Counting attribute values from CSV?

Question

I want to create a function that returns the count of each attribute value from a csv, the output should be a dictionary (for every attribute one) where the keys are the distinct attribute values and the associated values are the number of times that value occurs in the data...

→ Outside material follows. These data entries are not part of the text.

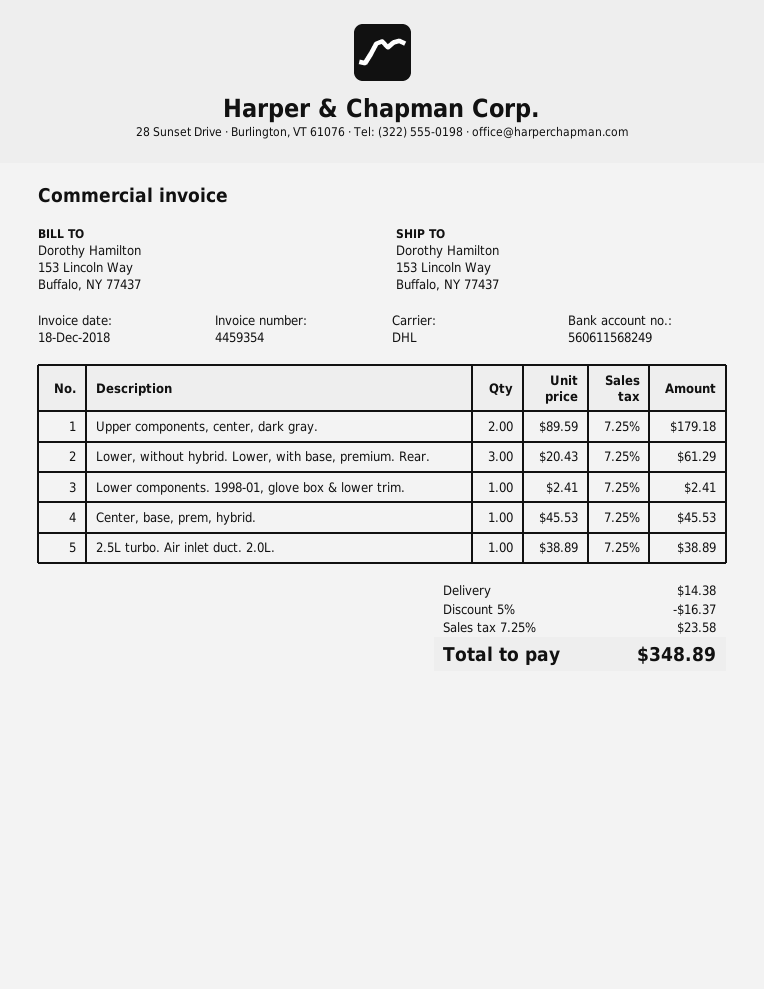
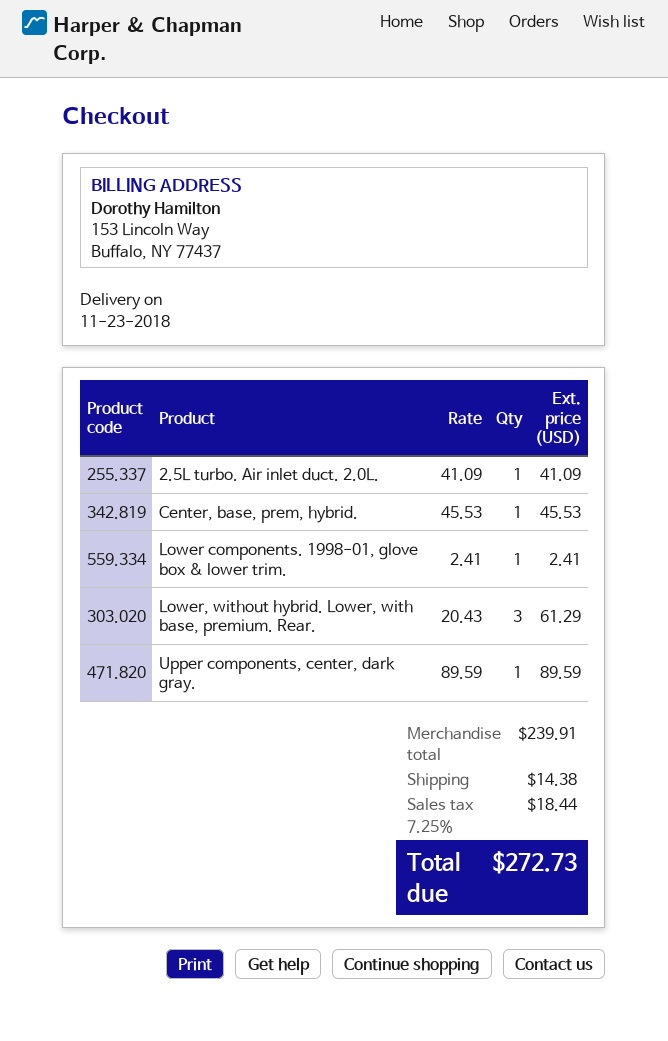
Upper components, center, dark gray.: 2 x 89.59 = 179.18 -> 1 x 89.59 = 89.59
2.5L turbo. Air inlet duct. 2.0L.: 1 x 38.89 = 38.89 -> 1 x 41.09 = 41.09
discount: 5% = 16.37 -> none
tax: 7.25% = 23.58 -> 7.25% = 18.44
total: 348.89 -> 272.73

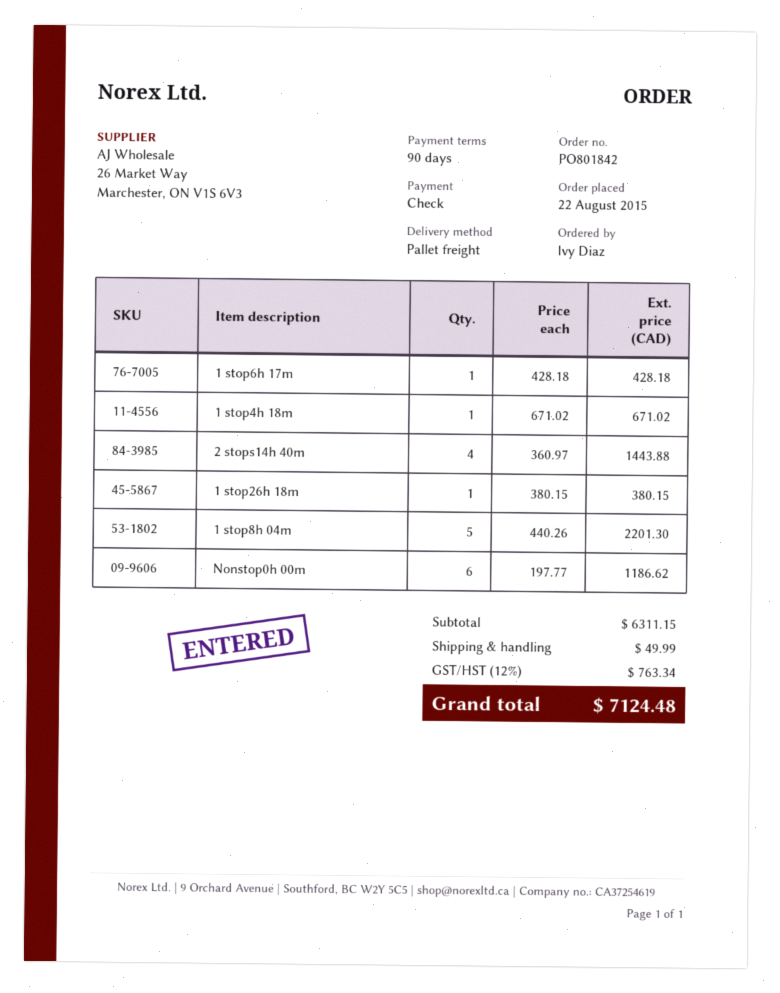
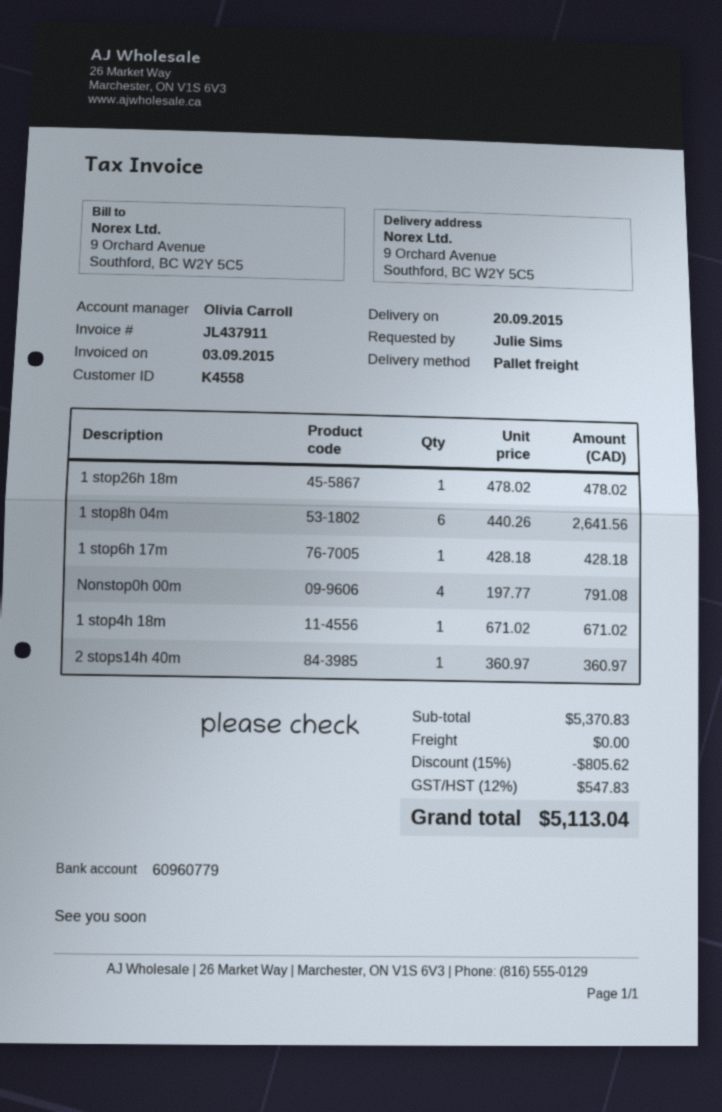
ordered by: Ivy Diaz -> Julie Sims
2 stops14h 40m: 4 x 360.97 = 1443.88 -> 1 x 360.97 = 360.97
1 stop26h 18m: 1 x 380.15 = 380.15 -> 1 x 478.02 = 478.02
1 stop8h 04m: 5 x 440.26 = 2201.30 -> 6 x 440.26 = 2641.56
Nonstop0h 00m: 6 x 197.77 = 1186.62 -> 4 x 197.77 = 791.08
subtotal: 6311.15 -> 5370.83
discount: none -> 15% = 805.62
shipping: 49.99 -> 0.00
tax: 12% = 763.34 -> 12% = 547.83
total: 7124.48 -> 5113.04

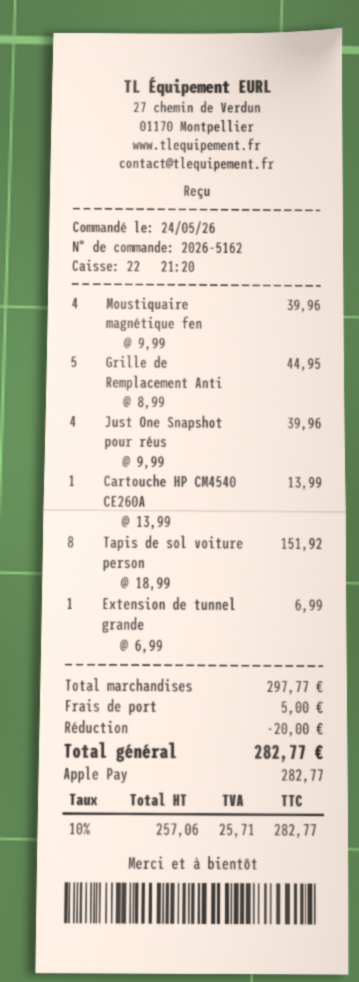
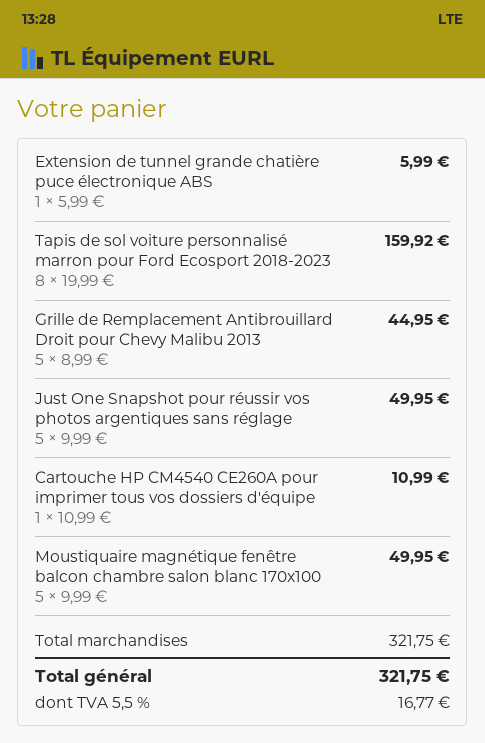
Moustiquaire magnétique fen: 4 x 9.99 = 39.96 -> 5 x 9.99 = 49.95
Just One Snapshot pour réus: 4 x 9.99 = 39.96 -> 5 x 9.99 = 49.95
Cartouche HP CM4540 CE260A: 1 x 13.99 = 13.99 -> 1 x 10.99 = 10.99
Tapis de sol voiture person: 8 x 18.99 = 151.92 -> 8 x 19.99 = 159.92
Extension de tunnel grande: 1 x 6.99 = 6.99 -> 1 x 5.99 = 5.99
subtotal: 297.77 -> 321.75
discount: 20.00 -> none
shipping: 5.00 -> none
tax: 10% = 25.71 -> 5.5% = 16.77
total: 282.77 -> 321.75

for example I have the following CSV-File (the first line is the header):

First_Name,Last_Name,Age
Johnny,Got,22
Michael,Jackson,22
Johnny,Jackson,50
Andrea,Got,12

and I would wish to have that as output then,

for first name: {'Johnny': 2, 'Michael': 1, 'Andrea': 1}
for the second name: {'Jackson': 2, 'Got': 2}
and for the age: {22: 2, 50: 1, 12: 1}

I think I could do it with using the Counter class from the python collections module when I use the DictReader type for the CSV so that each row is a dictionary as well. But I still can't bring it to work, does anyone have an idea if that is possible? Here what I tried until now. :)

import csv
import os
import collections

FIRSTNAME_ATT = 'First_Name'
LASTNAME_ATT = 'Last_Name'
AGE_ATT = 'Age'


def count_attributes(file_name):
    firstname_counts = {}
    lastname_counts = {}
    age_counts = {}

    with open(file_name, encoding='utf-8') as csv_file:
        reader = csv.DictReader(csv_file)
        for row in reader:
            for i, val in enumerate(row):
                count_number[i][val] += 1
# Here I don't get any further :(
    return firstname_counts, lastname_counts, age_counts


if __name__ == '__main__':
    data_file = os.path.join("..", "data", "thecsvfile.csv")
    firstname_counts, lastname_counts, age_counts = attribute_counts(data_file)
    print(firstname_counts)
    print(lastname_counts)
    print(age_counts)

Would be great if anyone has an hint or an idea how to solve that. :)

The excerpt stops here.